NMPA
c/o Bridget Holloman, Exec. Secretary
P.O. Box 500
Darlington, SC 29540
Phone: (843) 395-8811

Daily/Internet
Race Coverage
Second Place

Only Room for One
David Poole, Charlotte Observer

For 497 miles in what turned out to be a Jimmie Johnson victory at Talledega Superspeedway, Monday's Aaron's 499 was a Hendrick Motorsports group hug.

Johnson, Jeff Gordon and Brian Vickers had run at or near the front of the pack all day, helping each other draft whenever possible.

They had done it so well that as they steamed toward the white flag they'd eliminated just about everyone except Tony Stewart from contention at the season's second restrictor-plate race.

Then the teamwork ended.

"When it comes down to the end of the race, a 1-2-3 finish is great," said Vickers, who led at the white flag as he sought his first Cup victory. "But all three of us wants to be 1."

Stewart, who cooled his heels well back in the pack for most of the afternoon before coming to the front near the end of a race that saw 56 lead changes - the most here since July 1984 - wanted that No. 1 spot, too.

Stewart led with nine laps to go. But when the Hendrick trio laid back on the restart, Stewart was overwhelmed down the backstretch and fell out of the top 10 before working back into contention.
And so, those four cars swept under the white flag with Vickers in front trying to figure out who to block and the other three trying to guess which way they should go to get around him.

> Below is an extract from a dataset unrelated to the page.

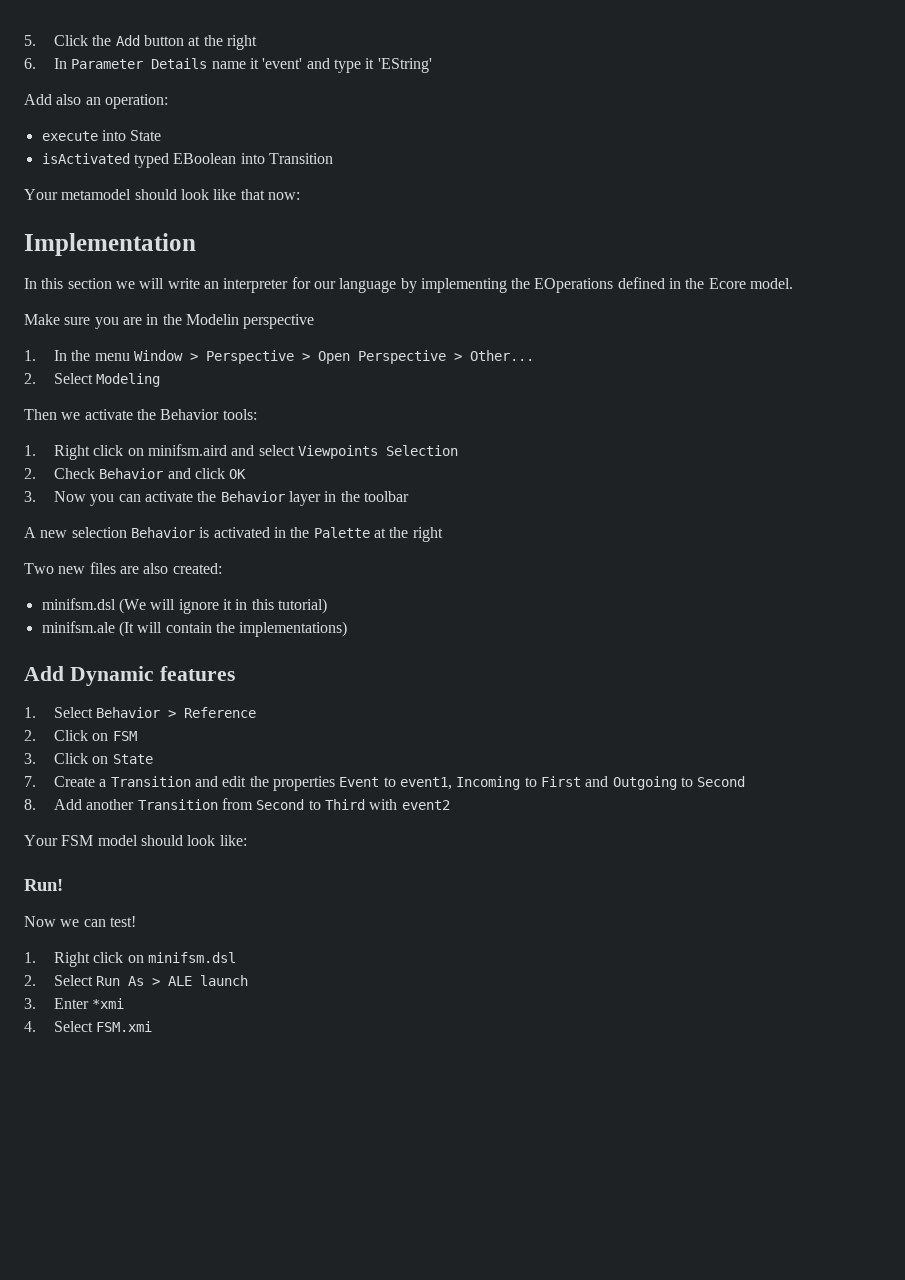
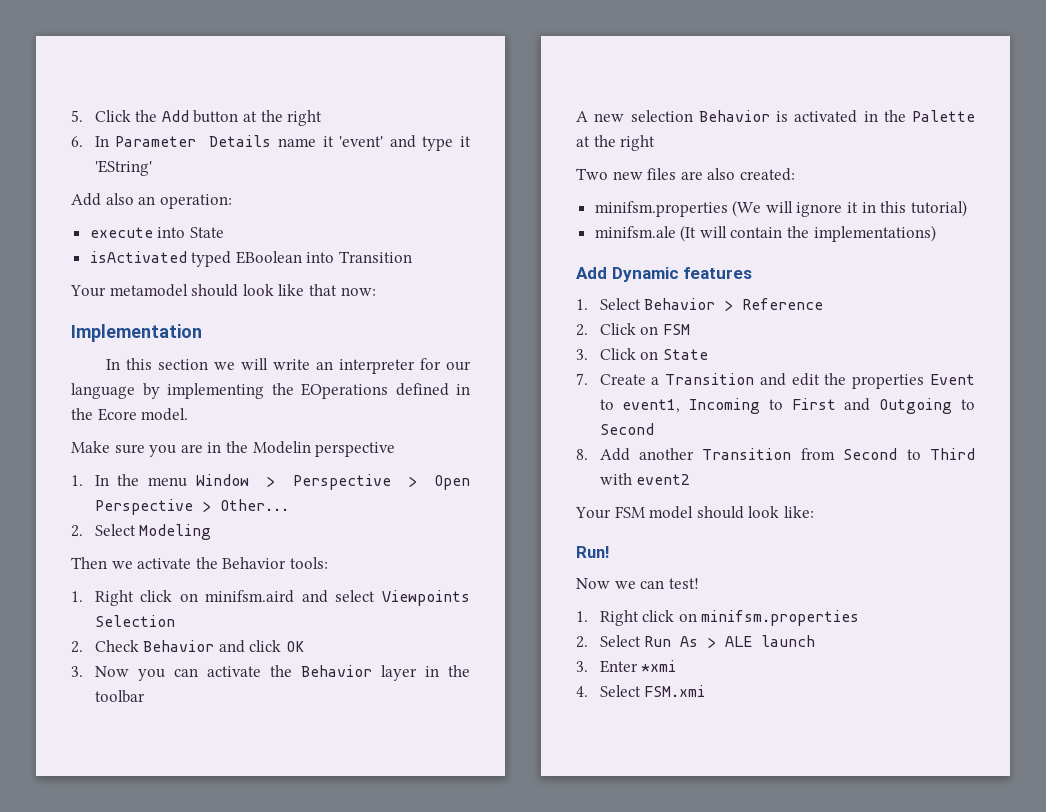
- minifsm.dsl (We will ignore it in this tutorial)
+ minifsm.properties (We will ignore it in this tutorial)
- 1. Right click on minifsm.dsl
+ 1. Right click on minifsm.properties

It was merely a matter of picking his poison for Vickers. When he went to the outside to blunt Gordon's momentum, Johnson was on the low side and gaining steam with a drafting push from Stewart. Gordon tried to counter by going even lower, but broke his momentum and he spent the final lap fading to 15th.

Vickers tried to go back to thwart Johnson's charge, but was too late. With Stewart pushing the No. 48, Johnson cleared Vickers and was gone. Stewart followed him through into second and Vickers had to settle for third.

A whole lot more happened on a sunny afternoon following Sunday's rainout. A 15-car wreck took out several potential front-runners on Lap 9, and a seven-car incident on Lap 174 set up the final nine-lap dash.

In between, there was a good bit of three-, four- and even five-wide racing that makes Cup events at this 2.66-mile track so compelling and so frightening.

Kasey Kahne, one of the drivers involved in the early wreck, wasn't cleared to get back in his car once repairs were made, but neither he nor anyone else was seriously injured.

Stewart was 18th on a restart on Lap 157 and still 10th on another one 14 laps later. Three laps after that green flag, though, he was leading and might have been hard to catch had it not been for that final yellow.

"I just kind of rode around and at the end when it was time to go, we did," said Stewart, for whom the runner-up finish was the sixth of his career - without a win - at this track. "There were two or three guys in particular up there today I didn't want to be anywhere near on the track. It's amazing that these guys haven't figured it out. They get up there and race their guts out all day, beat themselves up and get in trouble."

Stewart, though, nearly had that strategy backfire. When Dale Earnhardt Jr.

got loose and spun on Lap 88, Stewart ran into the No. 8, and did minor damage to the nose of his car.
Earnhardt Jr. fought back, and was in contention until he lost an engine and fell out, finishing 31st.

Johnson led Laps 123-124, but while he didn't fall back as far as Stewart did, he still tried to stay out of trouble until it was time to hand out the trophy.

That restrictor-plate lesson came hard for Johnson, who got blamed for his roles in big wrecks in both of last year's races here. But he made patience pay off in winning the Daytona 500 this season, and now he's two-for-two in plate races this season.

"There were so many times today that I decided not to block somebody or make a move," said Johnson, for whom the win was his third overall this year, the 21st of his career and his first at this track. "I'd get pushed back but I just dealt with it and fought my way back through there."

The car Johnson drove in winning the Daytona 500 in February is on display at a museum at that track for a year. So the car built by crew chief Chad Knaus, who missed Johnson's trips to Victory Lane at Daytona and Las Vegas while serving a suspension, was new. It had never been to the wind tunnel and, Knaus said, the paint was still drying before the trip here.

With the race on the line, Johnson knew he'd have to keep Vickers from getting his first win. "I know how hard they've been working for a win," Johnson said.

Vickers never expected Johnson, Gordon or anyone else to cut him any slack.

"Do I wish Jimmie had helped me win?" he said. "Hey I wish that there were 42 guys who would have helped me. But if Jimmie wouldn't have tried to pass me for a win, I don't know that I would have respected that."

And he certainly didn't expect it.

Not as long as there's only one "1" in the end.